German: ‘Wenn Sie (subject) ein Werkzeug(object) brauchen(verb), dann…’.

English: ‘If you need [a] tool, then …’.

The use of Gastarbeiterdeutsch is limited to the first generation of immigrants as subsequent generations of immigrants attended the German public school systems, grew up bilingual, and learned their parent's mother tongue(s) as well as German. They are therefore usually fluent in German.

== Türkendeutsch ==
Türkendeutsch is an alteration of the superstrate German language where Turkish sounds and lexical features are mixed into the grammatical structure of German.

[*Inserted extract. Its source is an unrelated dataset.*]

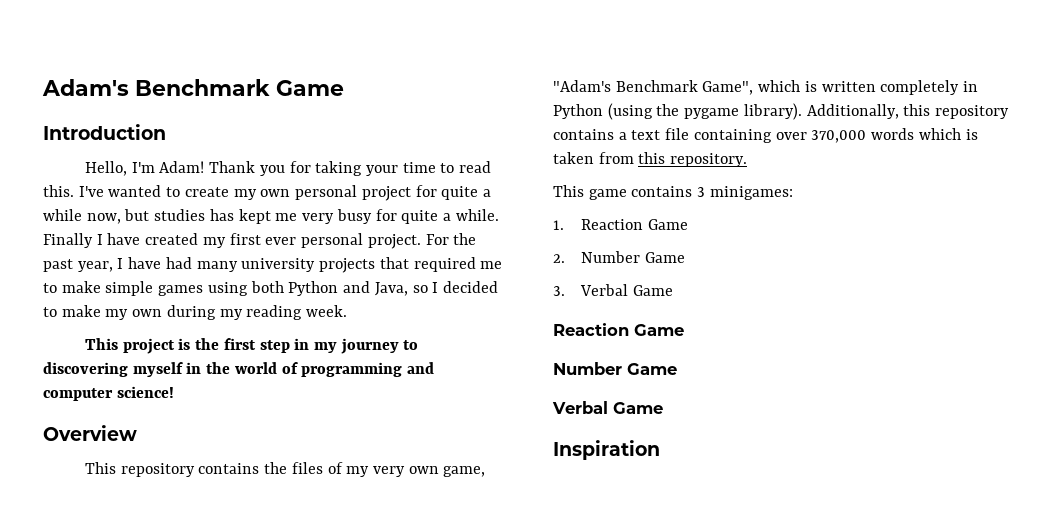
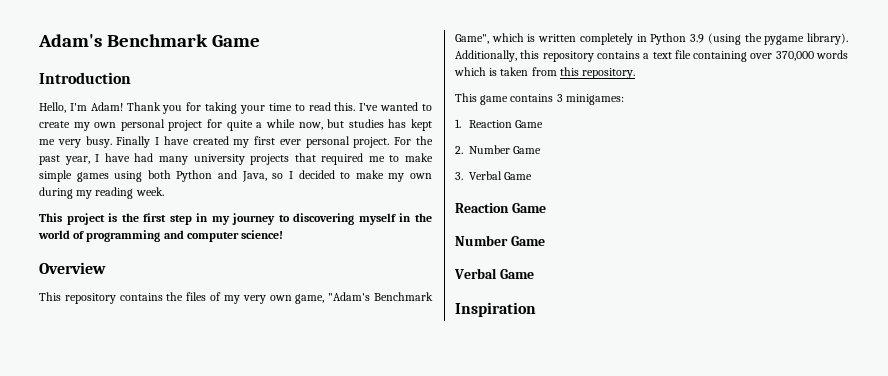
- I've wanted to create my own personal project for quite a while now, but studies has kept me very busy for quite a while.
+ I've wanted to create my own personal project for quite a while now, but studies has kept me very busy.
- This repository contains the files of my very own game, "Adam's Benchmark Game", which is written completely in Python (using the pygame library).
+ This repository contains the files of my very own game, "Adam's Benchmark Game", which is written completely in Python 3.9 (using the pygame library).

Some Turks belonging to the second or third generation of ‘Gastarbeiter’ continue to deliberately mix Turkish and German. Here an example: ’Thomas ı şimdi bi vergessen et fuer ne zeitlang‘ = The sentence structure is German, in this case SVO, but the lexicon is mixed; the words in italic belong to the Turkish lexicon while the words in non-italic belong to the German lexicon. In English: ’Well, just forget Thomas for a while’.

This mixed language is only used in private settings to express the speaker's connection to both cultures.